AI software development has grown rapidly in popularity, but how is code quality impacted? Not well, according to new research, with issues including code churn – code added but deleted shortly after – and a higher proportion of repeated code.
The research comes from developer analytics company GitClear, and is based on data gathered on 150 million changed lines of code, two-thirds from private corporations opted into anonymized data sharing, and one-third on open source projects mostly from Groogle, Facebook and Microsoft. The study looks at code added, updated, deleted, copied or moved, and excludes what GitClear defines as “noise”, such as the same code committed in multiple branches, blank lines, and other non-meaningful lines.
GitHub’s Copilot, which kick-started the AI coding wave when introduced in beta in June 2021, has more than 1 million developers with paid subscriptions according to CEO Thomas Dohmke, who also said that developers complete tasks 55 percent faster and that 46 percent of code was completed by Copilot in files where it was enabled.
GitClear throws the spotlight on code quality rather than quantity, as well as observing that AI assistants tend to give “suggestions for added code, but never suggestions for updating, moving, or deleting code.” The researchers also propose that “code suggestion algorithms are incentivized to propose suggestions most likely to be accepted,” which seems sensible until one considers the importance of code that is concise and readable.
Measuring code quality is not easy.

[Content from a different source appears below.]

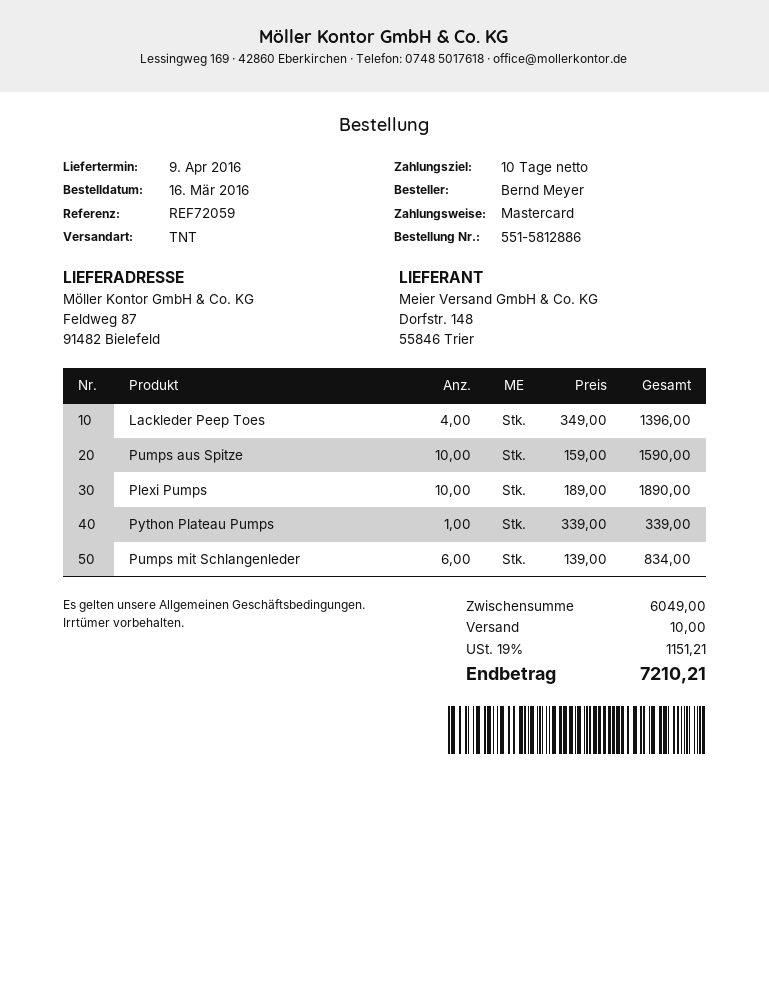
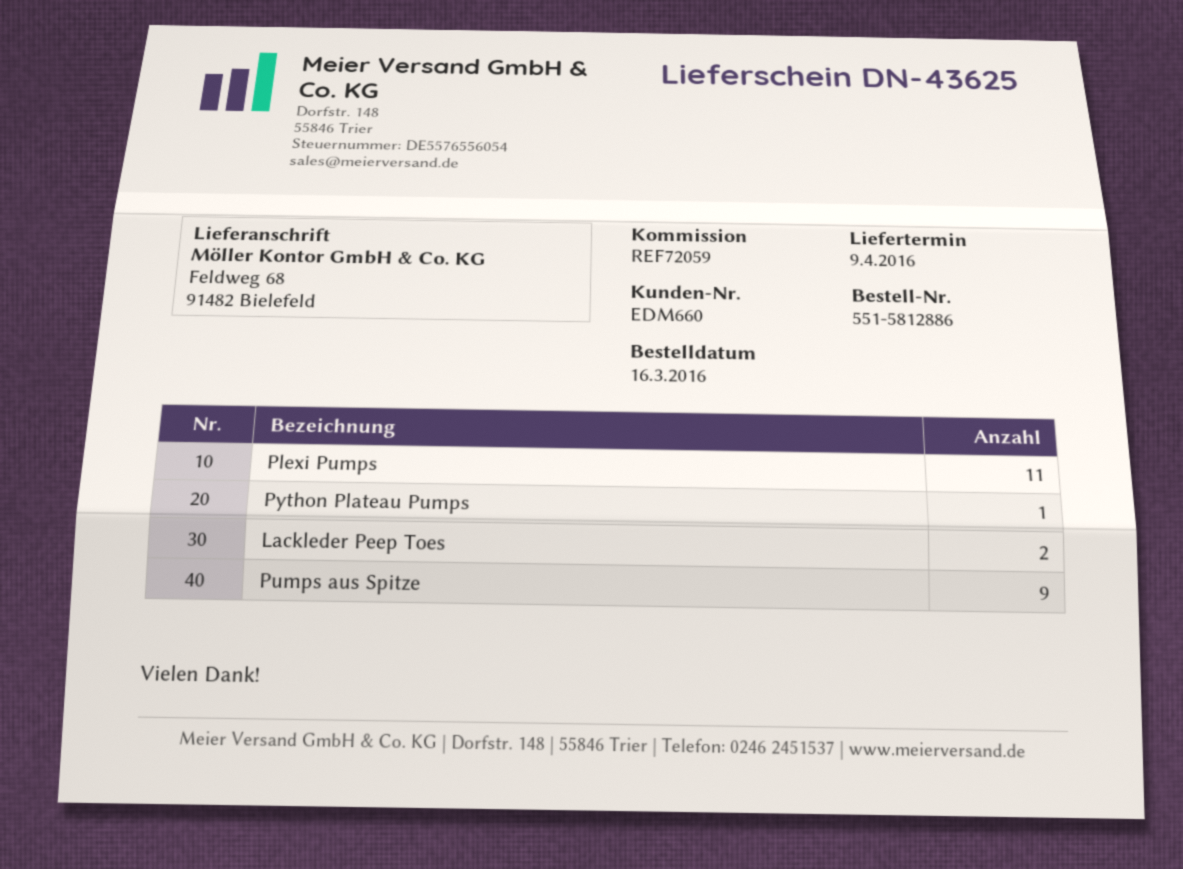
ship to: Feldweg 87, 91482 Bielefeld -> Feldweg 68, 91482 Bielefeld
Lackleder Peep Toes: 4 -> 2
Pumps aus Spitze: 10 -> 9
Plexi Pumps: 10 -> 11
Pumps mit Schlangenleder: 6 -> none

The researchers though do identify some trends showing that the amount of code being added, deleted, updated and copy/pasted has never been higher, but the instances of code being moved have declined. They also see an increase in churn, now at 7.1 percent compared to just 3.3 percent in 2020.
Code is moved when developers are restructuring code so this could be an indicator of refactoring, which means improving the design and structure of code without altering its behavior.
The reasons for these trends are open to speculation though the researchers believe it is related to growing use of AI coding techniques. They are scathing about the impact of more copy/pasted code, saying there is “no greater scourge to long-term code maintainability.”
Excessive use of copy/paste is not a new problem. Developers may do it because it seems at the time quicker and easier than working out how to reuse existing code, or because multiple developers working on a project are not communicating well, or because too much is copied from samples or from question and answer coding sites.
The GitClear researchers do not say much about how to fix the issues identified, falling back on “questions for follow up research,” though they do suggest that engineering leaders should “monitor incoming data and consider its implications for future product maintenance.”
AI coding assistants are not going away, though they may improve, and like all newish tools, developers will learn how optimize their use.
In some ways this research may be reassuring for developers who fear replacement by AI tools. A recent study on AI refactoring, from code analysis company CodeScene, concluded that “AI is nowhere near replacing humans in a coding context; today’s AI is simply too error-prone, and far from a point where it is able to securely modify existing code.”